L'écologiste rappelle également qu'aucun arbre ne possède de cellules sanguines et qu'on ne peut donc logiquement pas s'attendre à ce qu'il saigne.
Il cite l'exemple du dragonnier de Socotra (Dracaena cinnabari) pour illustrer les cas de latex ou de sève de couleur rougeâtre pouvant être confondus avec du sang.
Cet arbre, qui peut atteindre 20 mètres de haut, sécrète naturellement une résine rougeâtre qui a même conduit certains articles scientifiques à le décrire "comme un arbre qui saigne".
La résine rougeâtre est composée de sucre, d'eau et de nutriments, et est utilisée dans certaines traditions comme teinture.

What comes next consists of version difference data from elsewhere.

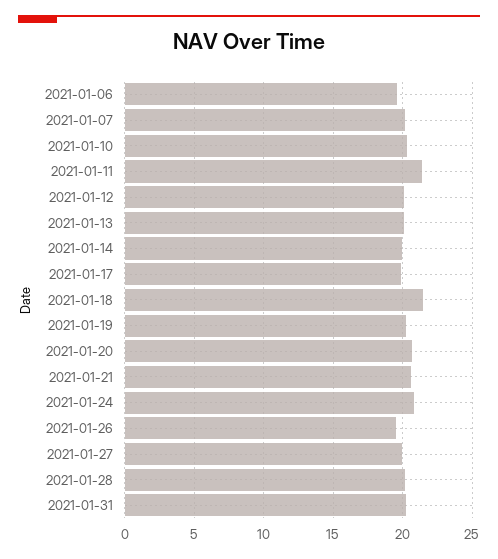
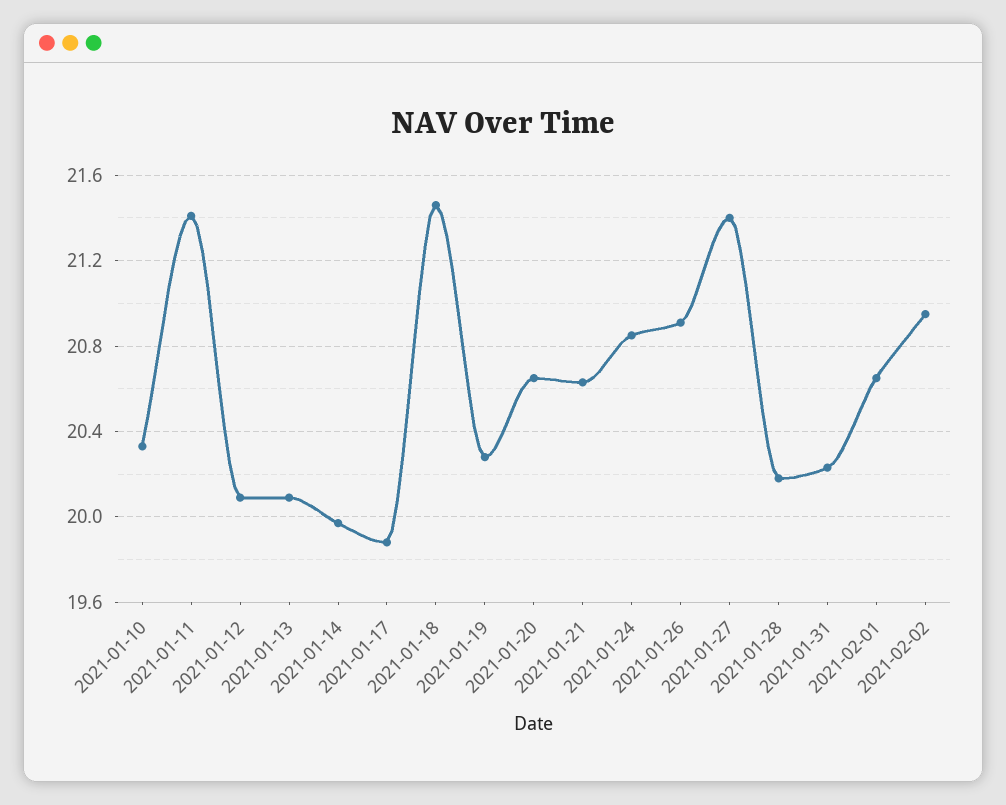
2021-01-06: 19.5 -> none
2021-01-07: 20 -> none
2021-01-26: 19.5 -> 20.9
2021-01-27: 20 -> 21.4
2021-02-01: none -> 20.65
2021-02-02: none -> 20.95

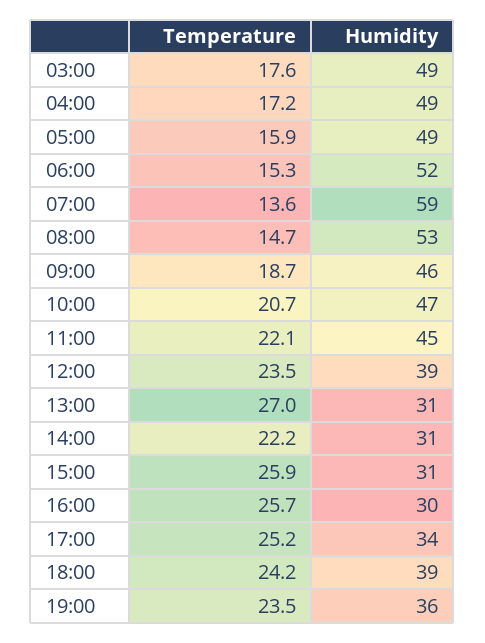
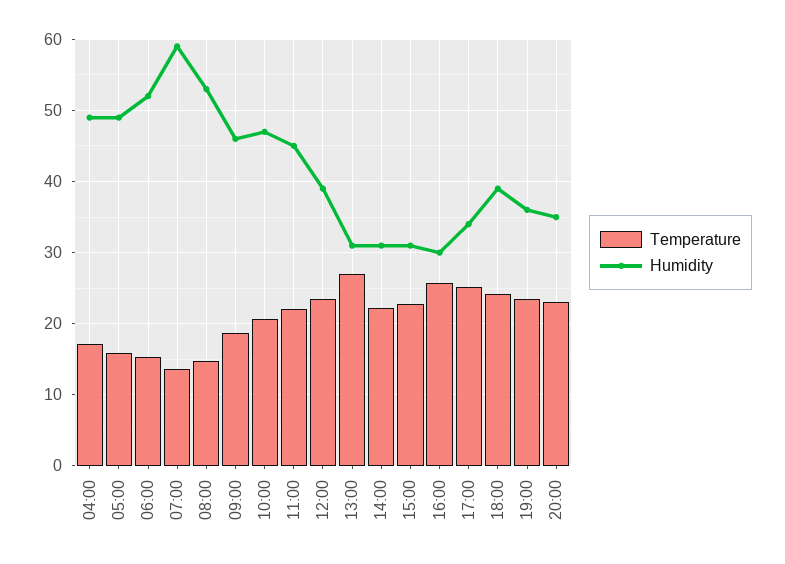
Temperature, 03:00: 17.6 -> none
Humidity, 03:00: 49 -> none
Temperature, 15:00: 25.9 -> 23
Temperature, 20:00: none -> 23
Humidity, 20:00: none -> 35

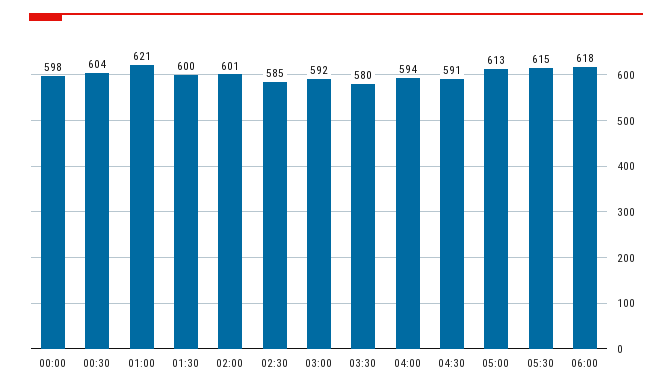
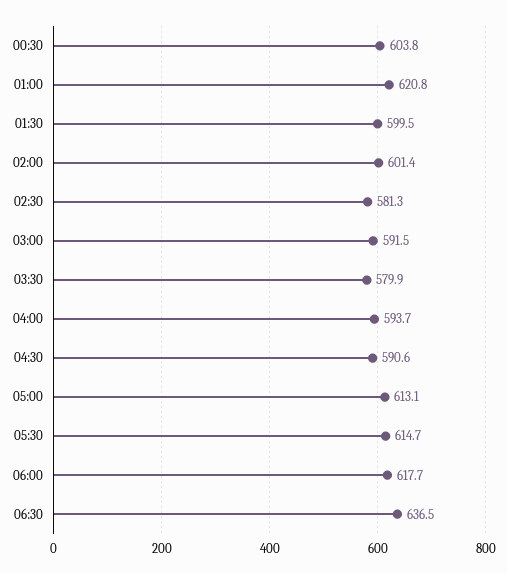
00:00: 598 -> none
02:30: 585 -> 581.3
06:30: none -> 636.5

La couleur rougeâtre est souvent liée au taux de tannage de l'arbre. "Les plantes à résine ont un taux de tannage compris entre 10 et 20 %, tandis que Dracaena cinnabari a un taux de tannage de l'ordre de 70 à 77 %", explique le Dr Diop.
Valeur médicinale
Outre leur utilisation pour la teinture des tissus, certains de ces arbres saignants ont été reconnus comme ayant des propriétés médicinales par des botanistes comme le Dr Diop et des tradi-praticiens comme Romaric Moussounde Moussounda.
Moussounda, qui connaît bien la diversité des forêts gabonaises, estime que de nombreuses espèces, qu'il s'agisse du Pterocarpus angolensis que l'on trouve en Afrique ou des arbres saignants de l'Abitibi au Québec, méritent une considération mystique et spirituelle.
"Ces arbres sont des entités divines qui ne doivent en aucun cas être abattues", explique Moussounda à TRT Afrika.
"Le liquide qui peut s'écouler de ces arbres n'est pas du sang d'un point de vue matériel, mais il a la même importance et le même rôle spirituel que le sang.
Moussounda, qui allie tradition et modernité en tant que praticien certifié en réanimation cardio-pulmonaire et autres soins médicaux d'urgence, cite l'auteur sénégalais Birago Diop qui, en 1960, a écrit sur la "spiritualité" de certains arbres.
"Ces arbres sacrés sont principalement utilisés pour les cérémonies et les traitements. Ils ont tous une résonance cosmique et spirituelle avec l'homme", explique Moussounda.
Alors que les botanistes trouvent des explications cartésiennes à la structure des arbres de saignée, les traditionalistes d'Afrique ou d'Amérique du Sud, comme les Mayas au Mexique ou les Indiens natifs au Brésil, insistent sur le fait qu'ils doivent être traités comme des avatars et des entités mystico-spirituelles sacrées.
Malgré ces différents points de vue, il existe un consensus sur le fait que la protection de ces espèces d'arbres, qu'elles soient sacrées ou non, est vitale pour l'équilibre de la planète. C'est dans la voix unifiée de la conservation que se trouve la confluence de la tradition et de la modernité que des personnes comme Moussounda illustrent.